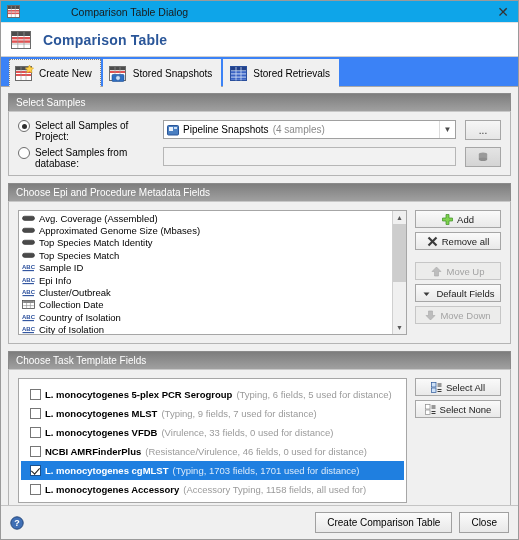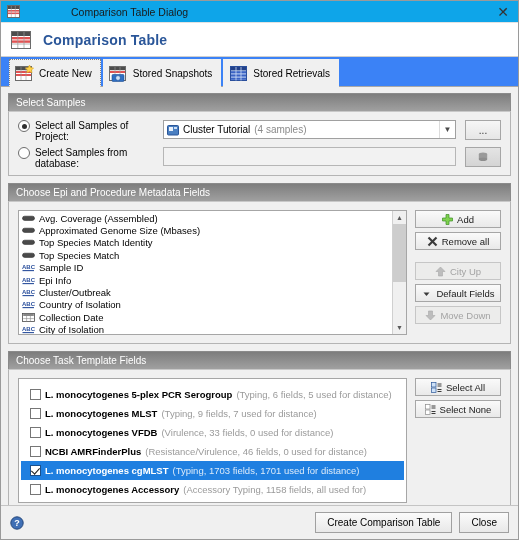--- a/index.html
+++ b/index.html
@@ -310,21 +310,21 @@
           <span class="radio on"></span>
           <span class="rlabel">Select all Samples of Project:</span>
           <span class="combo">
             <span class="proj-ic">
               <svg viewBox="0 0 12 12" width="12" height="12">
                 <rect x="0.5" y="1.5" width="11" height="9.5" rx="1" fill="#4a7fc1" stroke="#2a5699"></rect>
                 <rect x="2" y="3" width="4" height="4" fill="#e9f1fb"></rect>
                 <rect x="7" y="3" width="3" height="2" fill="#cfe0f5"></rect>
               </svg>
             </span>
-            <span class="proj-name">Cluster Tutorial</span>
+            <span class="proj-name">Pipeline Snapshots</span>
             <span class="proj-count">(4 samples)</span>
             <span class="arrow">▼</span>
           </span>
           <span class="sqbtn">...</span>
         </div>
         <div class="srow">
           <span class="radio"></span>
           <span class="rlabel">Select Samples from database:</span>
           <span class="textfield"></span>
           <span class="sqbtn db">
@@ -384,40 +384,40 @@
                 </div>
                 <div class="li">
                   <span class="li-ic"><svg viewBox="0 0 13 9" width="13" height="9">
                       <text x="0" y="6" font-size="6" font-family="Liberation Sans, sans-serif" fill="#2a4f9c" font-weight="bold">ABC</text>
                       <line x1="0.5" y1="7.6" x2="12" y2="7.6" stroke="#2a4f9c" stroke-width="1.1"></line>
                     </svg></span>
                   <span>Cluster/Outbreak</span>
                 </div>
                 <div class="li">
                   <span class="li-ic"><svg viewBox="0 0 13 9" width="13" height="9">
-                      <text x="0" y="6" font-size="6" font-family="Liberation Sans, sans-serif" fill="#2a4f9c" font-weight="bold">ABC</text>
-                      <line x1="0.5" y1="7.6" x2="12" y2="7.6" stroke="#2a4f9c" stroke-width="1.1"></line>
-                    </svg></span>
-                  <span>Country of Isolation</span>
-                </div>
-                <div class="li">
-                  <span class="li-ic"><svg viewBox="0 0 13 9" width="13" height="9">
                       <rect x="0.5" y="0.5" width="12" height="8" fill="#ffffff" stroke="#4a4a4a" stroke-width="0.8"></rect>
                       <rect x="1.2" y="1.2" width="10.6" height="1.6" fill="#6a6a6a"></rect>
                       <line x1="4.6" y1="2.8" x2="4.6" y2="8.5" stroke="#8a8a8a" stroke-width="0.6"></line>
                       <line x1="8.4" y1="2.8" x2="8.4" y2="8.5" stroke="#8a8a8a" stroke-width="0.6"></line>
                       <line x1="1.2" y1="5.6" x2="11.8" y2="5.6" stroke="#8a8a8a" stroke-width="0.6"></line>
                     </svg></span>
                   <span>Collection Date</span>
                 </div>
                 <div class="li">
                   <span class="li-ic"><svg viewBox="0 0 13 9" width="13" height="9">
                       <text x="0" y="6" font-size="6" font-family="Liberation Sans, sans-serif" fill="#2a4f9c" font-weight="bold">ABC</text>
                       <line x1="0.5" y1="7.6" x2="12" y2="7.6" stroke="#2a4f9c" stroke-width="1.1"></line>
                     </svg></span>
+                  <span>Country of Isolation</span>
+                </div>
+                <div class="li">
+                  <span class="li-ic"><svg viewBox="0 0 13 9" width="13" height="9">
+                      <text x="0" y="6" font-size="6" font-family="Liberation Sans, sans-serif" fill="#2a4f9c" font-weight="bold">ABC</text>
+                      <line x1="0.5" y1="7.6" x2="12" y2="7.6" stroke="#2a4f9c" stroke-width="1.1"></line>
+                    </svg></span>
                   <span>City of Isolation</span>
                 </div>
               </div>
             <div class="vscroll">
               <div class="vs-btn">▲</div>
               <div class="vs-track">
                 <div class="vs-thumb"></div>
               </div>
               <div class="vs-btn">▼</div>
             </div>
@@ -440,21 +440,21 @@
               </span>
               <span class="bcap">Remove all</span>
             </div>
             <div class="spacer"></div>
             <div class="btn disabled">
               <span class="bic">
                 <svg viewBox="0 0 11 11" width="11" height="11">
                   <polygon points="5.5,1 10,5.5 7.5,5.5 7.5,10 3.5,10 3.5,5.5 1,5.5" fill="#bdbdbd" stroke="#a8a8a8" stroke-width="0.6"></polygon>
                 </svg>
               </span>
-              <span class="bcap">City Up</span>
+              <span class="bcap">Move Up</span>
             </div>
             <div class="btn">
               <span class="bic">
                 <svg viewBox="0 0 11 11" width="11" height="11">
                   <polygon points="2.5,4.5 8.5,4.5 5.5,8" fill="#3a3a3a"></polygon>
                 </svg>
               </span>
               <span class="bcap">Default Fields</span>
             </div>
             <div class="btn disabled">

__DESCRIPTION OF THE TASK__: The listing must be returned in full and exactly, apart from its pictures.

__EXPECTED OUTPUT__:
--- a/index.html
+++ b/index.html
@@ -310,21 +310,21 @@
           <span class="radio on"></span>
           <span class="rlabel">Select all Samples of Project:</span>
           <span class="combo">
             <span class="proj-ic">
               <svg viewBox="0 0 12 12" width="12" height="12">
                 <rect x="0.5" y="1.5" width="11" height="9.5" rx="1" fill="#4a7fc1" stroke="#2a5699"></rect>
                 <rect x="2" y="3" width="4" height="4" fill="#e9f1fb"></rect>
                 <rect x="7" y="3" width="3" height="2" fill="#cfe0f5"></rect>
               </svg>
             </span>
-            <span class="proj-name">Cluster Tutorial</span>
+            <span class="proj-name">Pipeline Snapshots</span>
             <span class="proj-count">(4 samples)</span>
             <span class="arrow">▼</span>
           </span>
           <span class="sqbtn">...</span>
         </div>
         <div class="srow">
           <span class="radio"></span>
           <span class="rlabel">Select Samples from database:</span>
           <span class="textfield"></span>
           <span class="sqbtn db">
@@ -384,40 +384,40 @@
                 </div>
                 <div class="li">
                   <span class="li-ic"><svg viewBox="0 0 13 9" width="13" height="9">
                       <text x="0" y="6" font-size="6" font-family="Liberation Sans, sans-serif" fill="#2a4f9c" font-weight="bold">ABC</text>
                       <line x1="0.5" y1="7.6" x2="12" y2="7.6" stroke="#2a4f9c" stroke-width="1.1"></line>
                     </svg></span>
                   <span>Cluster/Outbreak</span>
                 </div>
                 <div class="li">
                   <span class="li-ic"><svg viewBox="0 0 13 9" width="13" height="9">
-                      <text x="0" y="6" font-size="6" font-family="Liberation Sans, sans-serif" fill="#2a4f9c" font-weight="bold">ABC</text>
-                      <line x1="0.5" y1="7.6" x2="12" y2="7.6" stroke="#2a4f9c" stroke-width="1.1"></line>
-                    </svg></span>
-                  <span>Country of Isolation</span>
-                </div>
-                <div class="li">
-                  <span class="li-ic"><svg viewBox="0 0 13 9" width="13" height="9">
                       <rect x="0.5" y="0.5" width="12" height="8" fill="#ffffff" stroke="#4a4a4a" stroke-width="0.8"></rect>
                       <rect x="1.2" y="1.2" width="10.6" height="1.6" fill="#6a6a6a"></rect>
                       <line x1="4.6" y1="2.8" x2="4.6" y2="8.5" stroke="#8a8a8a" stroke-width="0.6"></line>
                       <line x1="8.4" y1="2.8" x2="8.4" y2="8.5" stroke="#8a8a8a" stroke-width="0.6"></line>
                       <line x1="1.2" y1="5.6" x2="11.8" y2="5.6" stroke="#8a8a8a" stroke-width="0.6"></line>
                     </svg></span>
                   <span>Collection Date</span>
                 </div>
                 <div class="li">
                   <span class="li-ic"><svg viewBox="0 0 13 9" width="13" height="9">
                       <text x="0" y="6" font-size="6" font-family="Liberation Sans, sans-serif" fill="#2a4f9c" font-weight="bold">ABC</text>
                       <line x1="0.5" y1="7.6" x2="12" y2="7.6" stroke="#2a4f9c" stroke-width="1.1"></line>
                     </svg></span>
+                  <span>Country of Isolation</span>
+                </div>
+                <div class="li">
+                  <span class="li-ic"><svg viewBox="0 0 13 9" width="13" height="9">
+                      <text x="0" y="6" font-size="6" font-family="Liberation Sans, sans-serif" fill="#2a4f9c" font-weight="bold">ABC</text>
+                      <line x1="0.5" y1="7.6" x2="12" y2="7.6" stroke="#2a4f9c" stroke-width="1.1"></line>
+                    </svg></span>
                   <span>City of Isolation</span>
                 </div>
               </div>
             <div class="vscroll">
               <div class="vs-btn">▲</div>
               <div class="vs-track">
                 <div class="vs-thumb"></div>
               </div>
               <div class="vs-btn">▼</div>
             </div>
@@ -440,21 +440,21 @@
               </span>
               <span class="bcap">Remove all</span>
             </div>
             <div class="spacer"></div>
             <div class="btn disabled">
               <span class="bic">
                 <svg viewBox="0 0 11 11" width="11" height="11">
                   <polygon points="5.5,1 10,5.5 7.5,5.5 7.5,10 3.5,10 3.5,5.5 1,5.5" fill="#bdbdbd" stroke="#a8a8a8" stroke-width="0.6"></polygon>
                 </svg>
               </span>
-              <span class="bcap">City Up</span>
+              <span class="bcap">Move Up</span>
             </div>
             <div class="btn">
               <span class="bic">
                 <svg viewBox="0 0 11 11" width="11" height="11">
                   <polygon points="2.5,4.5 8.5,4.5 5.5,8" fill="#3a3a3a"></polygon>
                 </svg>
               </span>
               <span class="bcap">Default Fields</span>
             </div>
             <div class="btn disabled">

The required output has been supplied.